RECORD SET –

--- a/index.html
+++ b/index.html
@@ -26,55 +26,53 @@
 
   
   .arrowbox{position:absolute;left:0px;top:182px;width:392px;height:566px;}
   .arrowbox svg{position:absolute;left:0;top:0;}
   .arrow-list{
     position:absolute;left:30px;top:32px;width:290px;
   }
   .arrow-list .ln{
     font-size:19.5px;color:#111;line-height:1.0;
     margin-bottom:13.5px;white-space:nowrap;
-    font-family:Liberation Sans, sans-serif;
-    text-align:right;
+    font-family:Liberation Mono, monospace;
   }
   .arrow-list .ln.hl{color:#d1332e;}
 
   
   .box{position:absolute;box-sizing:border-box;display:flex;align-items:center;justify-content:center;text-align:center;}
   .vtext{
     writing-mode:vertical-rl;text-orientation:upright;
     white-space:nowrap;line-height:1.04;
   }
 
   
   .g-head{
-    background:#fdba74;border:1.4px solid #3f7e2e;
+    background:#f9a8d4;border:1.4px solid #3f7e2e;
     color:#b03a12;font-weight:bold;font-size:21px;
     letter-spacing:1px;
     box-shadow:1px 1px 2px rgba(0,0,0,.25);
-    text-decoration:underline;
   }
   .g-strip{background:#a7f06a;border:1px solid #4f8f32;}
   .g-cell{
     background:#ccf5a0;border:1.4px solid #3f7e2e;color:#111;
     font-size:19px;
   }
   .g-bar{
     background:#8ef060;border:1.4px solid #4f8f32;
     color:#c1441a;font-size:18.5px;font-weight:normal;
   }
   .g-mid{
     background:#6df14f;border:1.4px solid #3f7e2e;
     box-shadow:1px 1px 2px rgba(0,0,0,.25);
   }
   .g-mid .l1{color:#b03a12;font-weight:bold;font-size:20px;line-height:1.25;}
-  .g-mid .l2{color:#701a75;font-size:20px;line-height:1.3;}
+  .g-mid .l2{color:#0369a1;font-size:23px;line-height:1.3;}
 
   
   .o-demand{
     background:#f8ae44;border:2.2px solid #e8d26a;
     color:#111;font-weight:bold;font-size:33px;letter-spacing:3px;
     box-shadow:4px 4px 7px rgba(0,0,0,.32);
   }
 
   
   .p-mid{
...
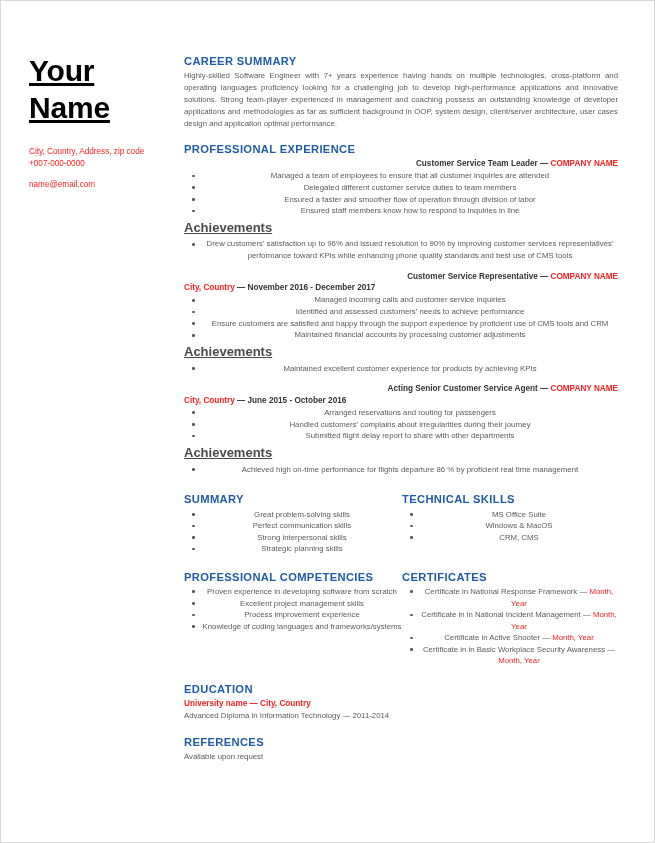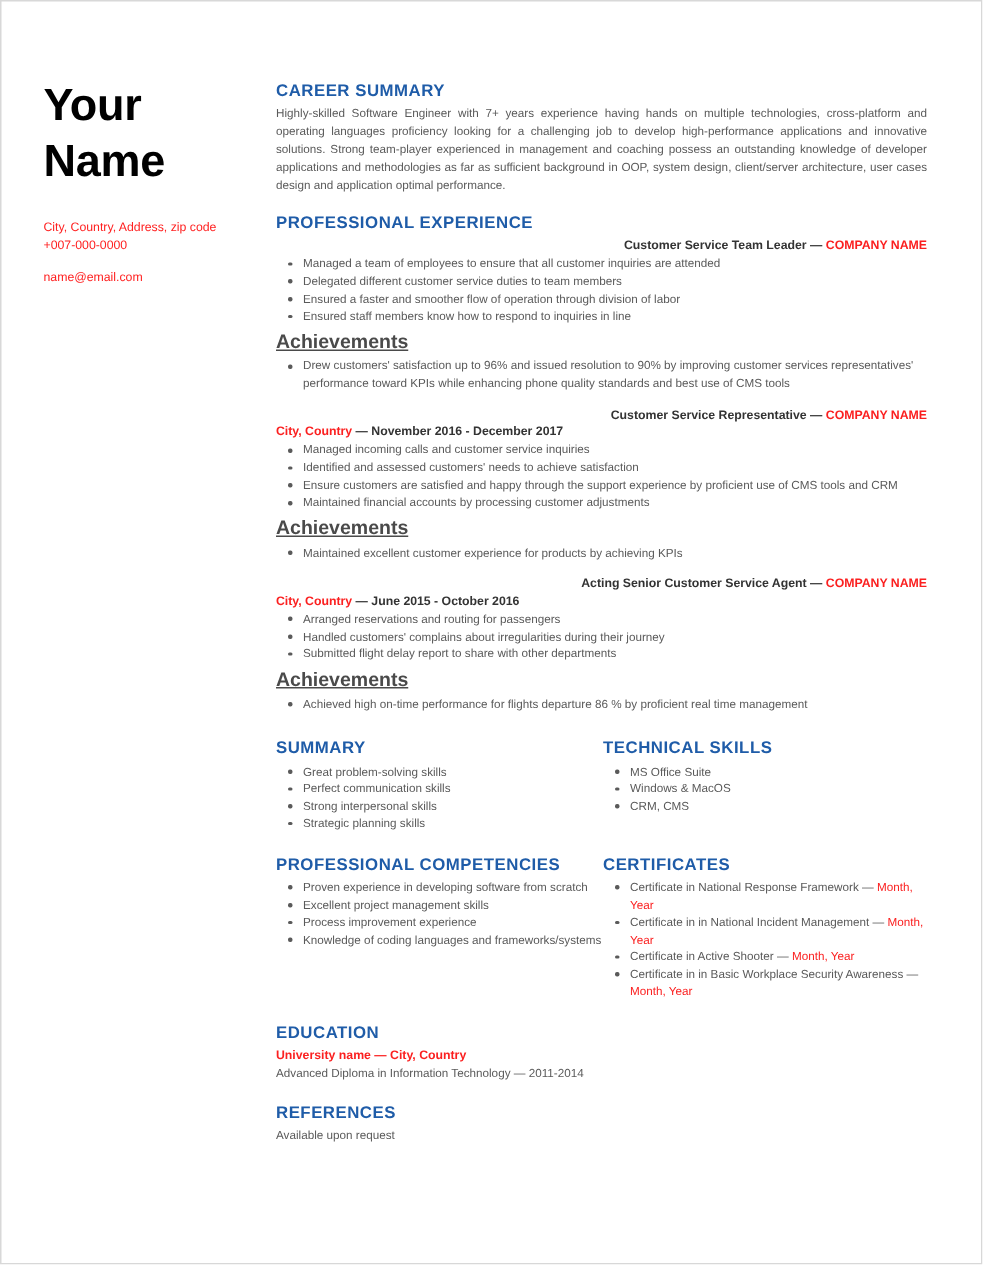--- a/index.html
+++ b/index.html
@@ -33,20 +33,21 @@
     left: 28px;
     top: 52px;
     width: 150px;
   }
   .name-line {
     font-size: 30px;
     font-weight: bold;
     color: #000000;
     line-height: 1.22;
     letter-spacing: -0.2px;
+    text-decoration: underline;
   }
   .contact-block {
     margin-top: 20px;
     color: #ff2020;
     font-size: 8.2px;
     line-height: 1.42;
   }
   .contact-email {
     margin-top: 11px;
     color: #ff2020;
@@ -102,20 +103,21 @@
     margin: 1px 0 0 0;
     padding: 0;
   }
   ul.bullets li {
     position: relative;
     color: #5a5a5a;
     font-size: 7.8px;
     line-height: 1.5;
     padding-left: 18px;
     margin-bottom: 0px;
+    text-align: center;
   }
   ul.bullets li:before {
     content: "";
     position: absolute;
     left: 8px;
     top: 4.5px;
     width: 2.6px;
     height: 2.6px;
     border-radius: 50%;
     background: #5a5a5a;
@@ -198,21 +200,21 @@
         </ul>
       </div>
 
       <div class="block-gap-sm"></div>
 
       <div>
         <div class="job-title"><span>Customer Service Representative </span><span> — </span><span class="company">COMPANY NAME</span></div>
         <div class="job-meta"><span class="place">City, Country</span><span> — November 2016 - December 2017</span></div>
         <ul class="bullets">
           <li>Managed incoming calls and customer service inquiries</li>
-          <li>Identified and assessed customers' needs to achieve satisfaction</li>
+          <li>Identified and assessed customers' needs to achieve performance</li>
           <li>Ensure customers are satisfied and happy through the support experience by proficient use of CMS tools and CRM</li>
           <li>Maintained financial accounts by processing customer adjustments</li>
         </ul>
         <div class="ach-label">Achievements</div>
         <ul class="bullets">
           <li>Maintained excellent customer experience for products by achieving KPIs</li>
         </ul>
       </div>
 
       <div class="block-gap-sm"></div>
...
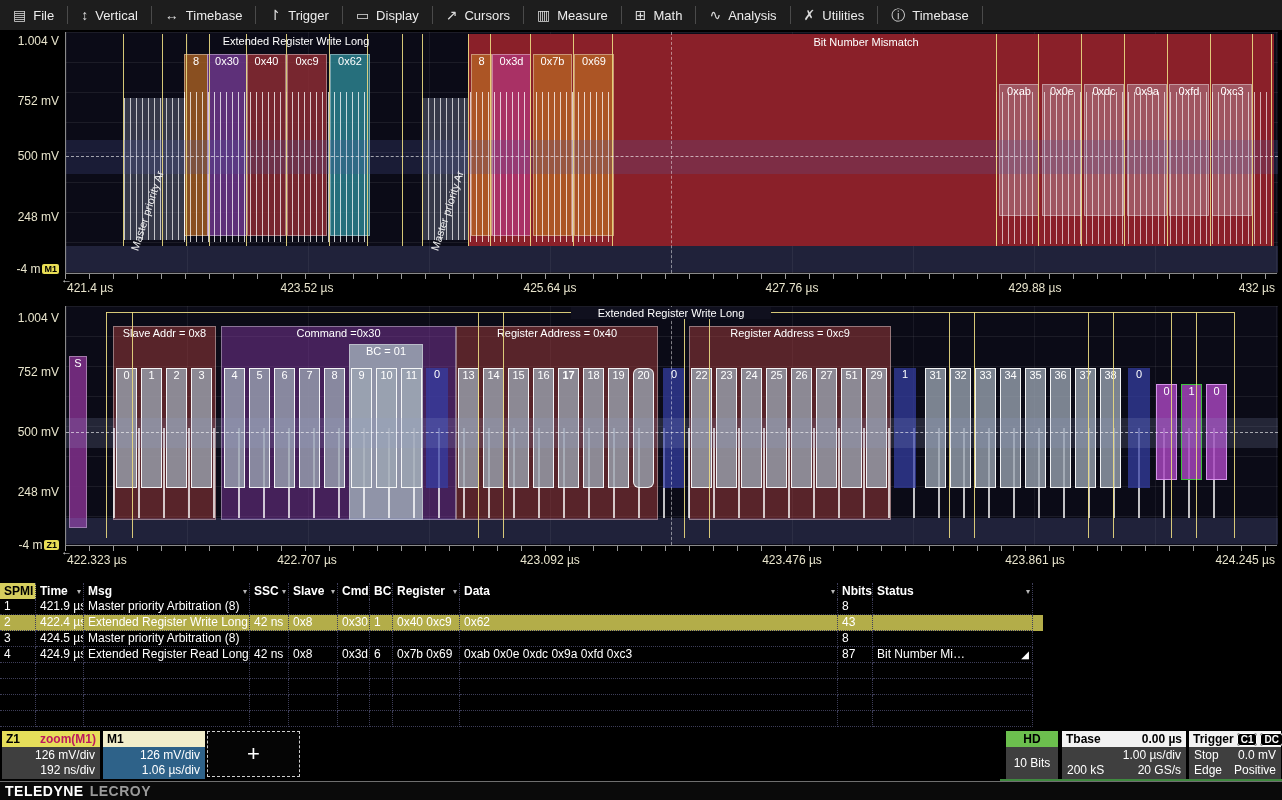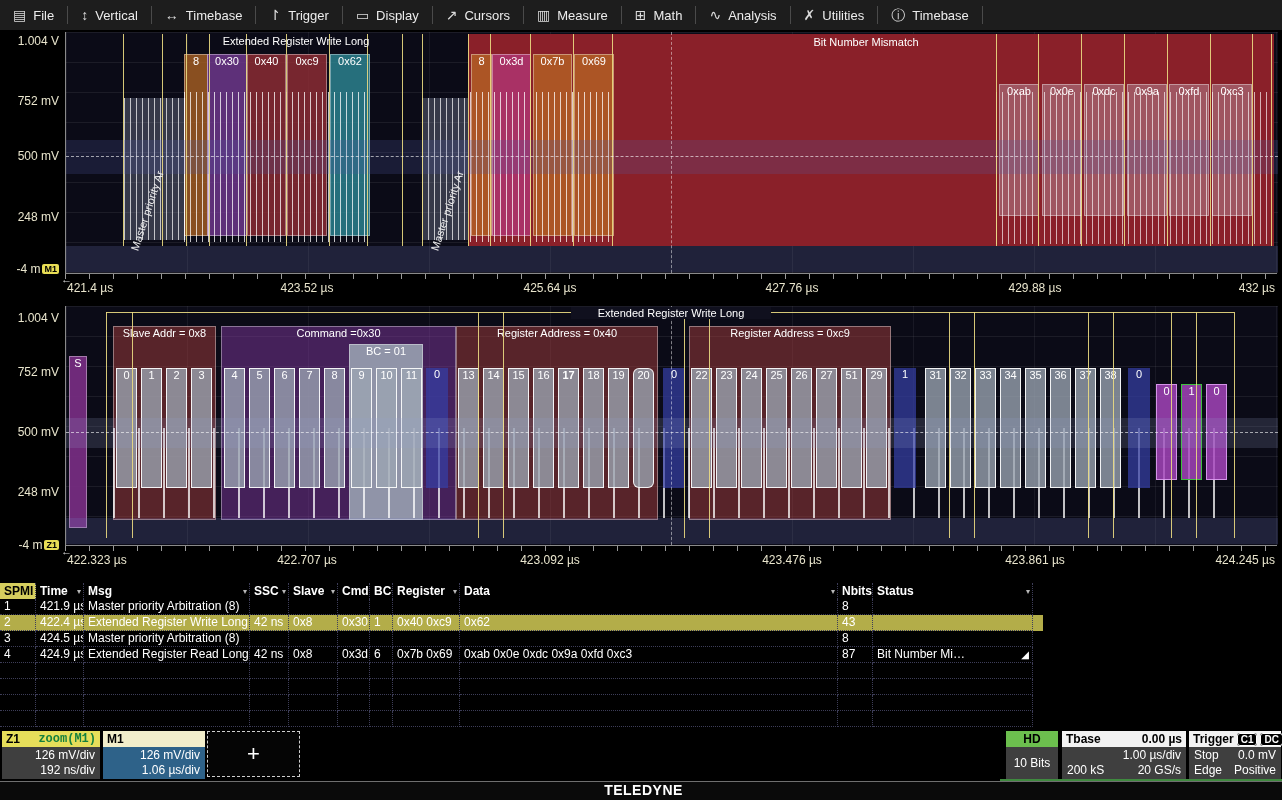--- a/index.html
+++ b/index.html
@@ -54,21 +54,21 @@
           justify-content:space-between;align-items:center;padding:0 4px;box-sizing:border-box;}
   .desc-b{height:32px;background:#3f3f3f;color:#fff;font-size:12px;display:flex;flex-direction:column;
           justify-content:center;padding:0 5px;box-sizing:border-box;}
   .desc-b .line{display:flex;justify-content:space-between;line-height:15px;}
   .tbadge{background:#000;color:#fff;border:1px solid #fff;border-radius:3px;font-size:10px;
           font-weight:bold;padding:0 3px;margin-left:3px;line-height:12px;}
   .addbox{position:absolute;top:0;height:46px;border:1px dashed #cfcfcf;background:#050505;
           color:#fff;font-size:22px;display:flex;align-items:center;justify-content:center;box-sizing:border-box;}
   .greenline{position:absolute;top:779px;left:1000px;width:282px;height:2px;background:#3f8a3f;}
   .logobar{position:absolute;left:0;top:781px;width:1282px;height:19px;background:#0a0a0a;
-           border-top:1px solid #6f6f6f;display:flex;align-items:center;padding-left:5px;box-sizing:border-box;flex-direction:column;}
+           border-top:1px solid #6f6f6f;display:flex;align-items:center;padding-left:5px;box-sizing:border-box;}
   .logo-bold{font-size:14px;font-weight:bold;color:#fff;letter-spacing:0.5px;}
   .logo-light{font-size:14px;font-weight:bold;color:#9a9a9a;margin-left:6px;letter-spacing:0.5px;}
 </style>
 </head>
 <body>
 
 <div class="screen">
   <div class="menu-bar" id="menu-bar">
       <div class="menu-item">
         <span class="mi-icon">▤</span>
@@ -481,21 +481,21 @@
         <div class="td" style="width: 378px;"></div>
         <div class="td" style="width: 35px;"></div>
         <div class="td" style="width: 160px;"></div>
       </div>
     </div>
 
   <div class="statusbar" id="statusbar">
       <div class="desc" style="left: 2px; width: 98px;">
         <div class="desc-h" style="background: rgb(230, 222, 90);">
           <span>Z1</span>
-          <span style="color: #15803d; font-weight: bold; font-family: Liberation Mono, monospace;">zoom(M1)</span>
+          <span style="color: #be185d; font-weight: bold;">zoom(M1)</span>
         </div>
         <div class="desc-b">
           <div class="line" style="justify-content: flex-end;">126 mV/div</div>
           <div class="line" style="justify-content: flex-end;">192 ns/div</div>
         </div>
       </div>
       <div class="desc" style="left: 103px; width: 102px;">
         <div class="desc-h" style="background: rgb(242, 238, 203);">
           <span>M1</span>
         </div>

DIRECTIONS – Could you find every line in the records above that has the string "white" and copy it?

ANSWER BOX –
     margin-bottom:13.5px;white-space:nowrap;
     white-space:nowrap;line-height:1.04;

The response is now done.